The team concludes that vitamin D inhibited IL-17A production in all the patients they studied, "irrespective of their clinical responsiveness to steroids", and these results thus identify "novel steroid-enhancing properties of vitamin D in asthmatic patients".

The findings therefore suggest vitamin D could be a safe and useful add-on treatment.

If vitamin D proves successful in trials, and is shown to reduce the amount of steroids required, it could have enormous impact on the quality of life of asthma sufferers.

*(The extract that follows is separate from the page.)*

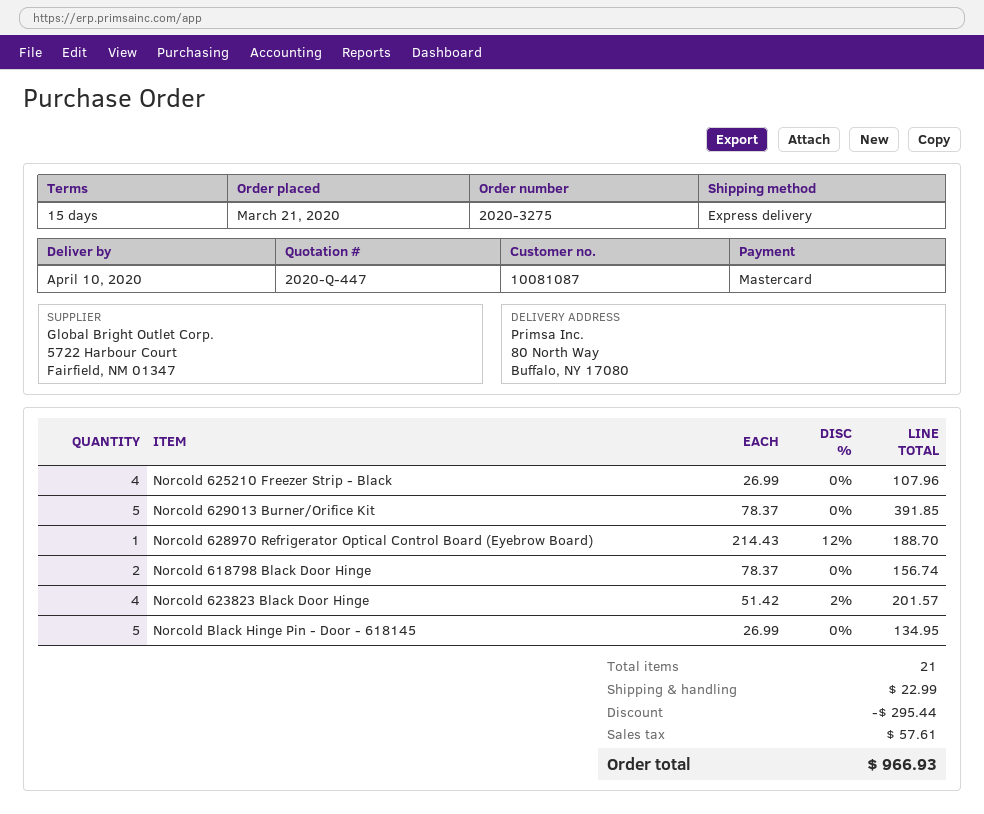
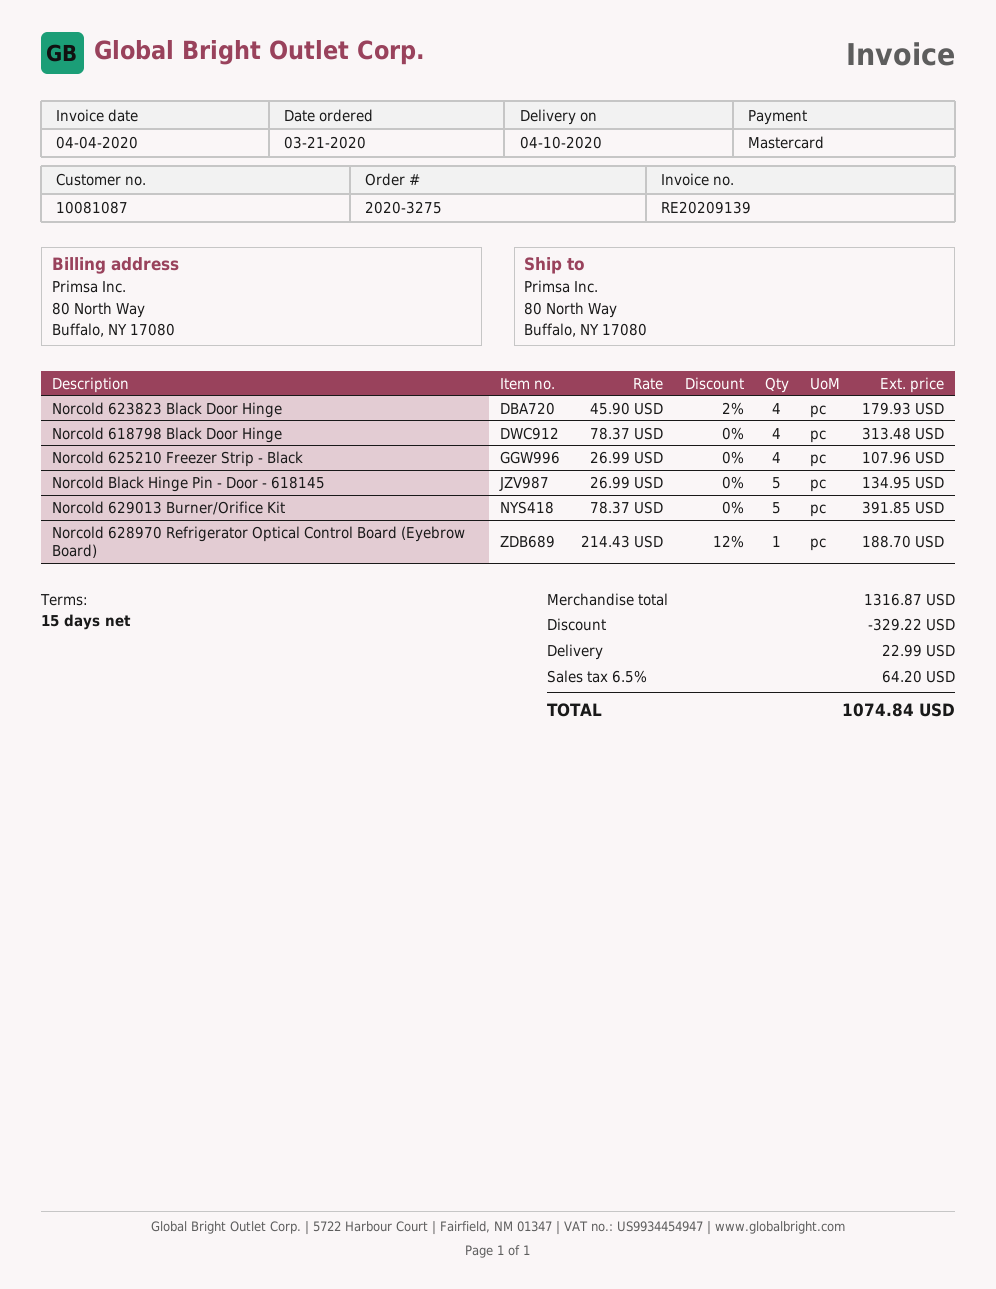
Norcold 618798 Black Door Hinge: 2 x 78.37 = 156.74 -> 4 x 78.37 = 313.48
Norcold 623823 Black Door Hinge: 4 x 51.42 - 2% = 201.57 -> 4 x 45.90 - 2% = 179.93
discount: 295.44 -> 329.22
tax: 57.61 -> 64.20
total: 966.93 -> 1074.84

As Hawrylowicz explains in a statement:

"These findings are very exciting as they show that vitamin D could one day be used not only to treat people with steroid resistant asthma but also to reduce the doses of steroids in other asthma patients, reducing the risk of harmful side effects."

She says the findings were "so positive" that they are already starting a clinical trial in steroid resistant asthma patients to find out more about using vitamin D as a treatment for asthma.

Asthma UK helped fund the study, and the research team is part of the King's Health Partners Academic Health Sciences Centre.

In another study published recently in the American Journal of Medicine, researchers from Johns Hopkins in the US report that very high blood levels of vitamin D confer no additional benefit, and warn that raising levels of vitamin D in "healthy people" whose levels are normal could do more harm than good.